La fecha fue instituida por la Organización de Naciones Unidas (ONU) para recordar algo tan sencillo como urgente: cada desplazamiento, cada cruce, cada kilómetro recorrido puede ser seguro si anteponemos la vida a la prisa.
Pero, ¿qué pasa cuando la prisa, la distracción o el exceso de confianza ganan la partida?
En Cuba, los reportes de la Comisión Nacional de Seguridad Vial nos dejan un mensaje contundente que no podemos ignorar. El año pasado, en la isla se registraron más de siete mil quinientos accidentes de tránsito. Detrás de esa cifra, unas setecientas cincuenta familias cubanas perdieron a un ser querido en una carretera, una avenida o una calle vecinal.
Es difícil de digerir: el 91 por ciento de estos accidentes pudieron haberse evitado con un poco más de atención. Una distracción al volante, el exceso de velocidad o, en algunos casos, haber ingerido bebidas alcohólicas antes de conducir son la chispa que enciende la tragedia.

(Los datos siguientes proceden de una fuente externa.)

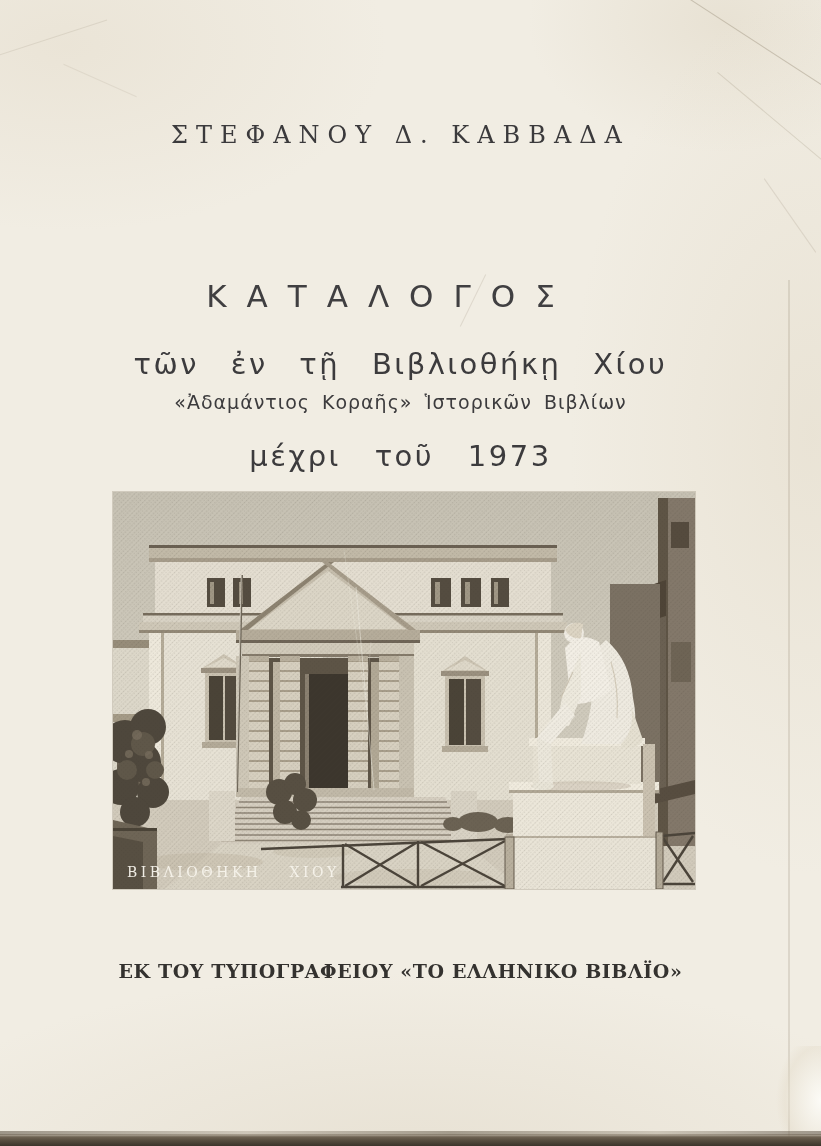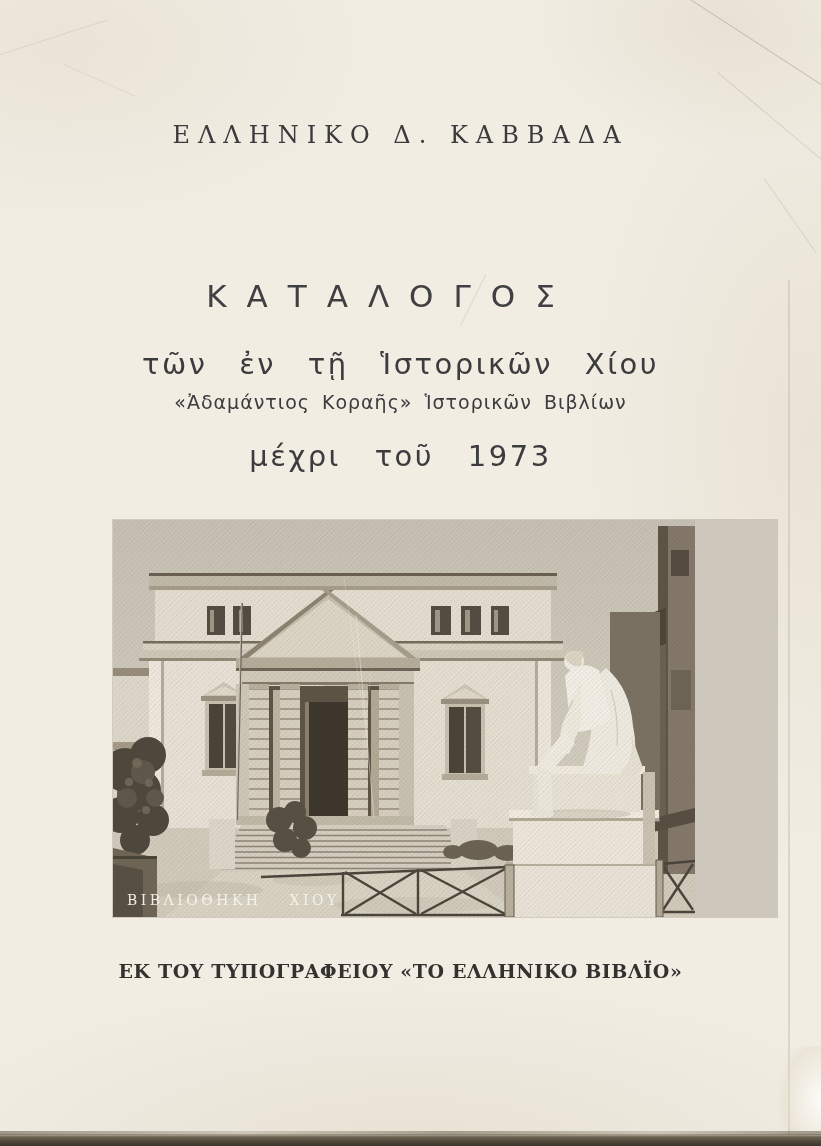"ΕΛΛΗΝΙΚΟ Δ. ΚΑΒΒΑΔΑ" div.author { text: ΕΛΛΗΝΙΚΟ -> ΣΤΕΦΑΝΟΥ }
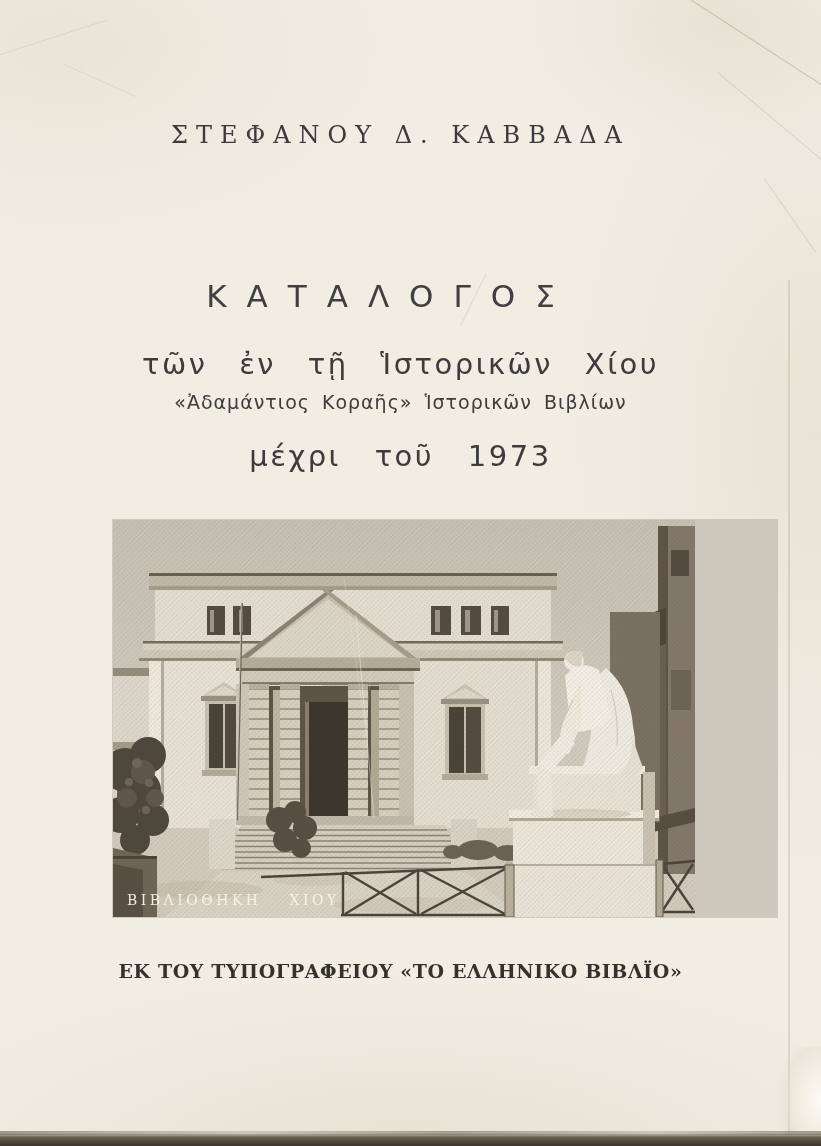"τῶν ἐν τῇ Ἱστορικῶν Χίου" div.sub { text: Ἱστορικῶν -> Βιβλιοθήκῃ }
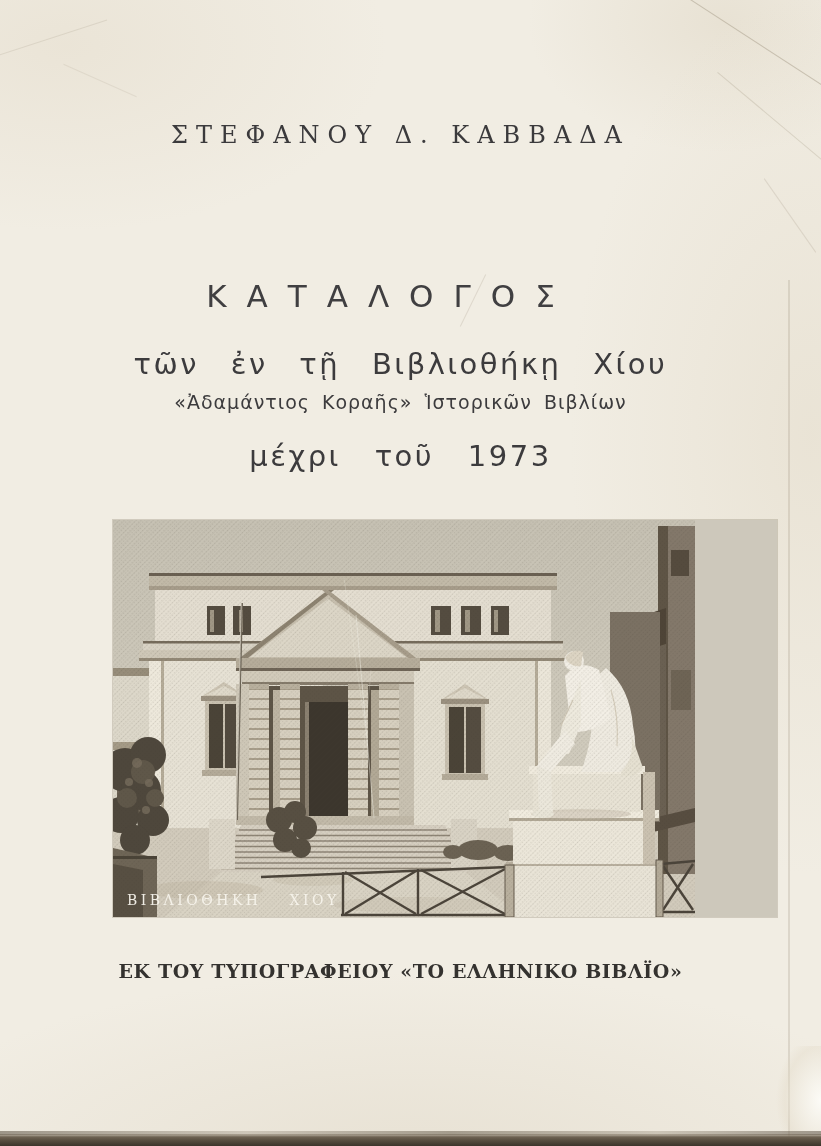"ΒΙΒΛΙΟΘΗΚΗ ΧΙΟΥ" .photo { top: 520px -> 492px; width: 664px -> 582px }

La mala noticia es que esta tendencia sigue al alza; la buena, es que está en nuestras manos detenerla. Porque hoy no solo se conmemora una fecha, sino que se renueva un contrato social. Un contrato que nos obliga a mirar por el otro, a respetar al ciclista, a proteger al peatón.
Por eso, desde este espacio, hacemos un llamado a la responsabilidad compartida. La seguridad vial no es solo cuestión de inspectores o de leyes. Es un compromiso no escrito que adquirimos cada vez que salimos a la calle. Porque una decisión equivocada en la vía puede apagar una vida para siempre.